**Before-and-after change data:**
━━━

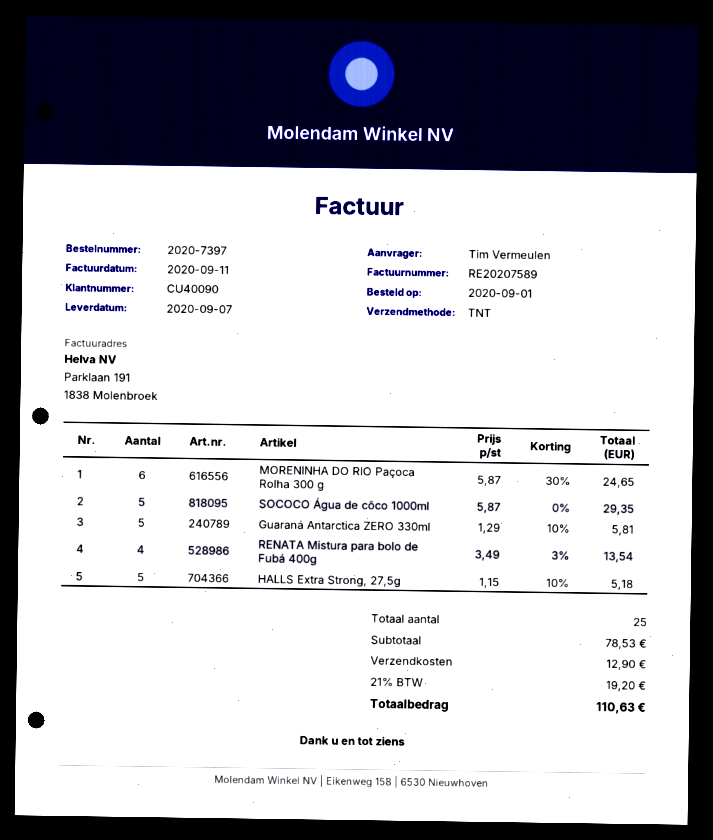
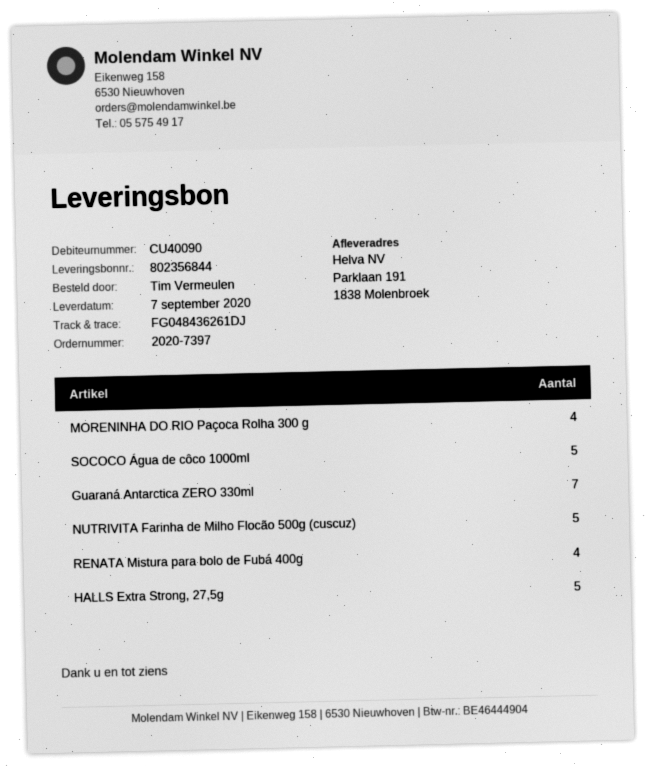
MORENINHA DO RIO Paçoca Rolha 300 g: 6 -> 4
Guaraná Antarctica ZERO 330ml: 5 -> 7
NUTRIVITA Farinha de Milho Flocão 500g (cuscuz): none -> 5

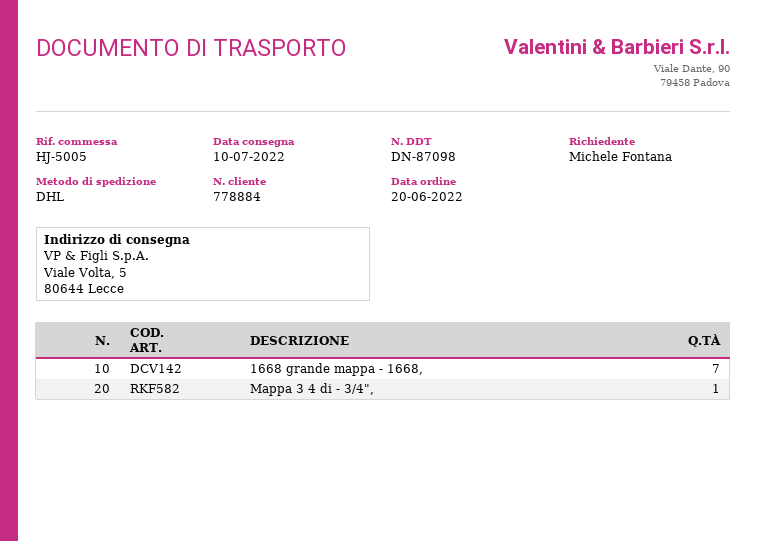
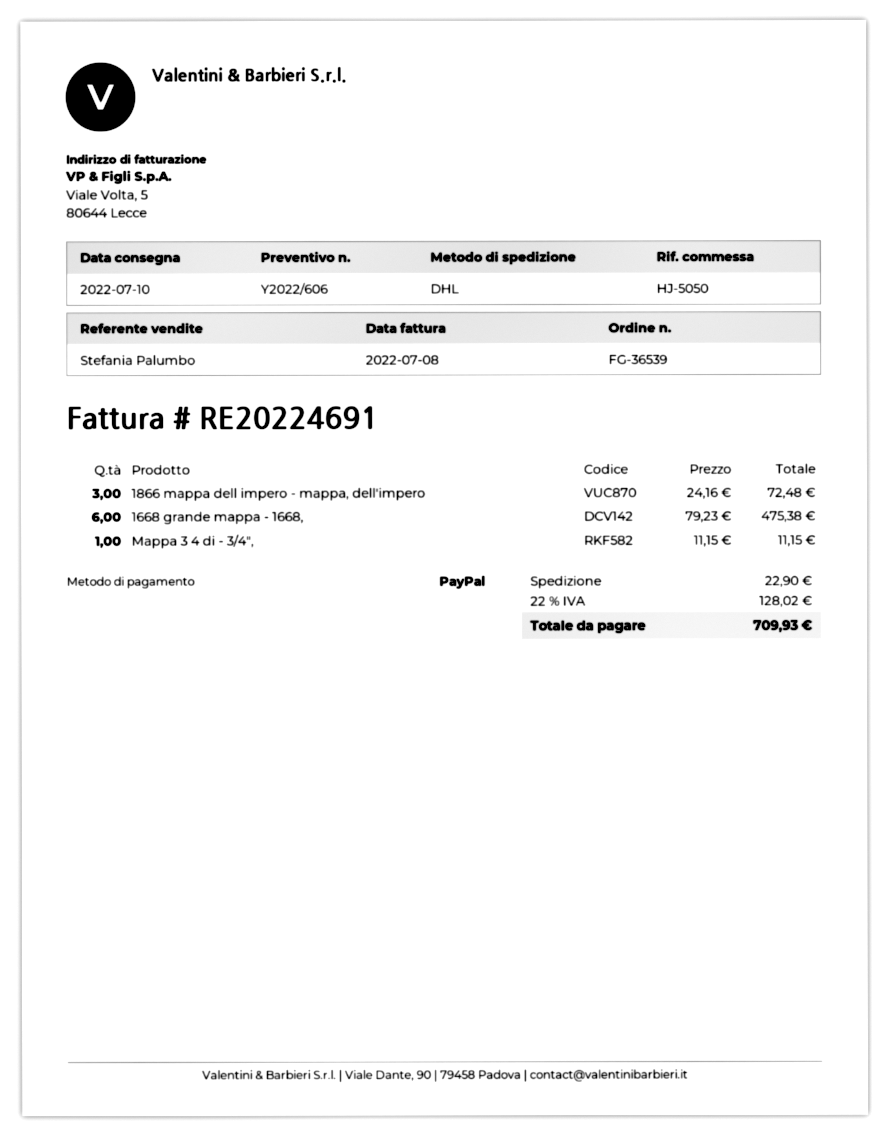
reference: HJ-5005 -> HJ-5050
1668 grande mappa - 1668,: 7 -> 6
1866 mappa dell impero - mappa, dell'impero: none -> 3

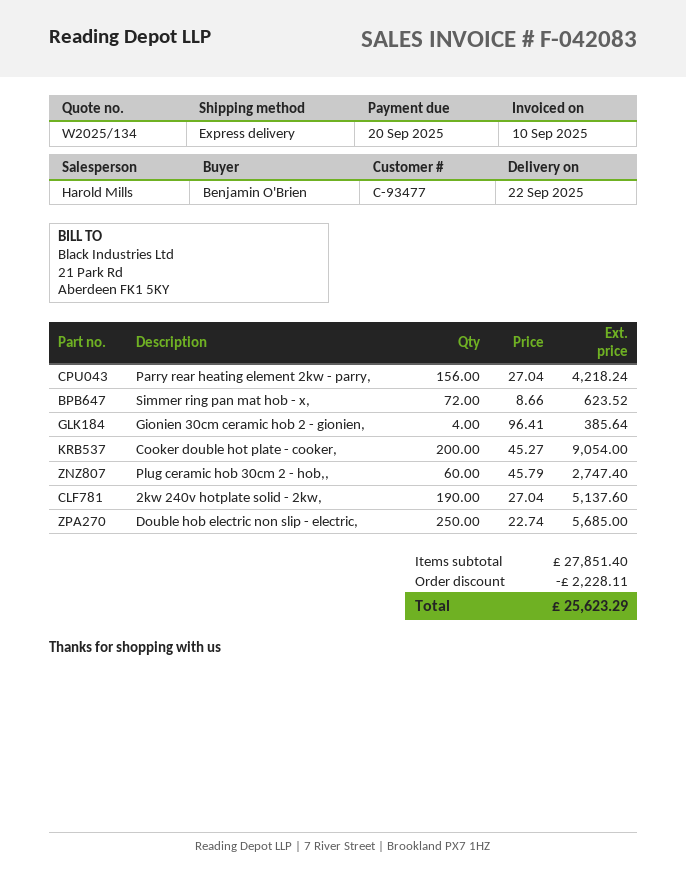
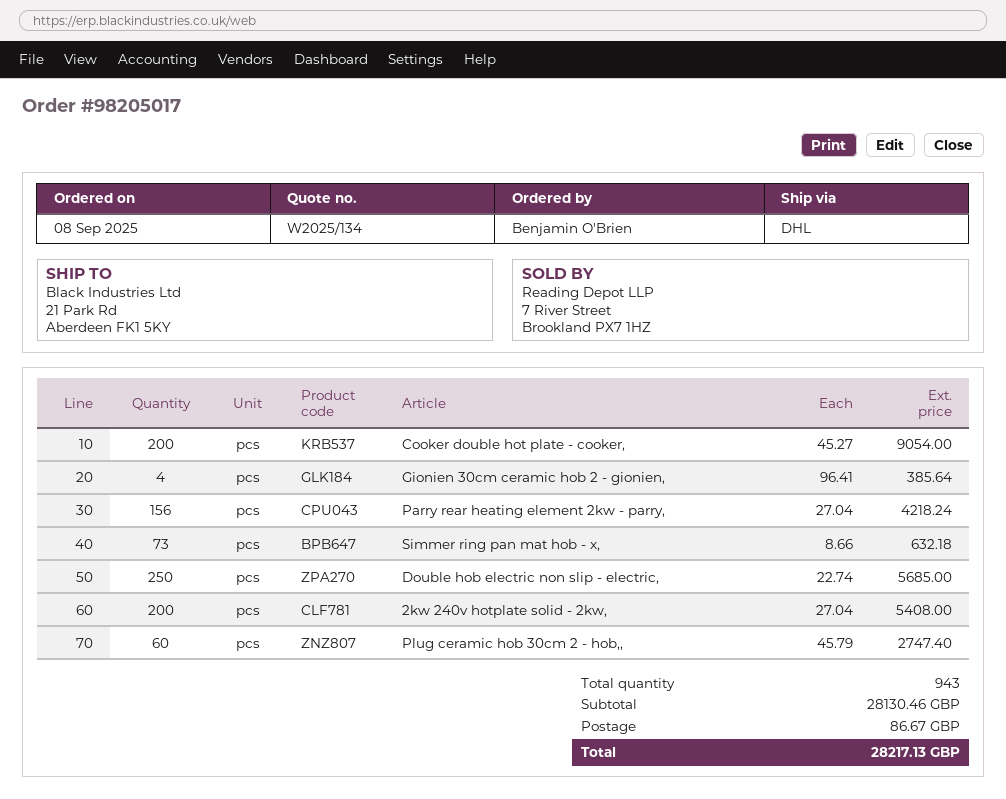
shipping method: express -> DHL
Simmer ring pan mat hob - x,: 72 x 8.66 = 623.52 -> 73 x 8.66 = 632.18
2kw 240v hotplate solid - 2kw,: 190 x 27.04 = 5137.60 -> 200 x 27.04 = 5408.00
subtotal: 27851.40 -> 28130.46
discount: 2228.11 -> none
shipping: none -> 86.67
total: 25623.29 -> 28217.13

━━━

**TASK DETAILS:**
Look above for the line containing "Simmer ring pan", then please write out that line and each one after it through the end, exactly, with nothing else.

**SOLUTION BELOW:**
Simmer ring pan mat hob - x,: 72 x 8.66 = 623.52 -> 73 x 8.66 = 632.18
2kw 240v hotplate solid - 2kw,: 190 x 27.04 = 5137.60 -> 200 x 27.04 = 5408.00
subtotal: 27851.40 -> 28130.46
discount: 2228.11 -> none
shipping: none -> 86.67
total: 25623.29 -> 28217.13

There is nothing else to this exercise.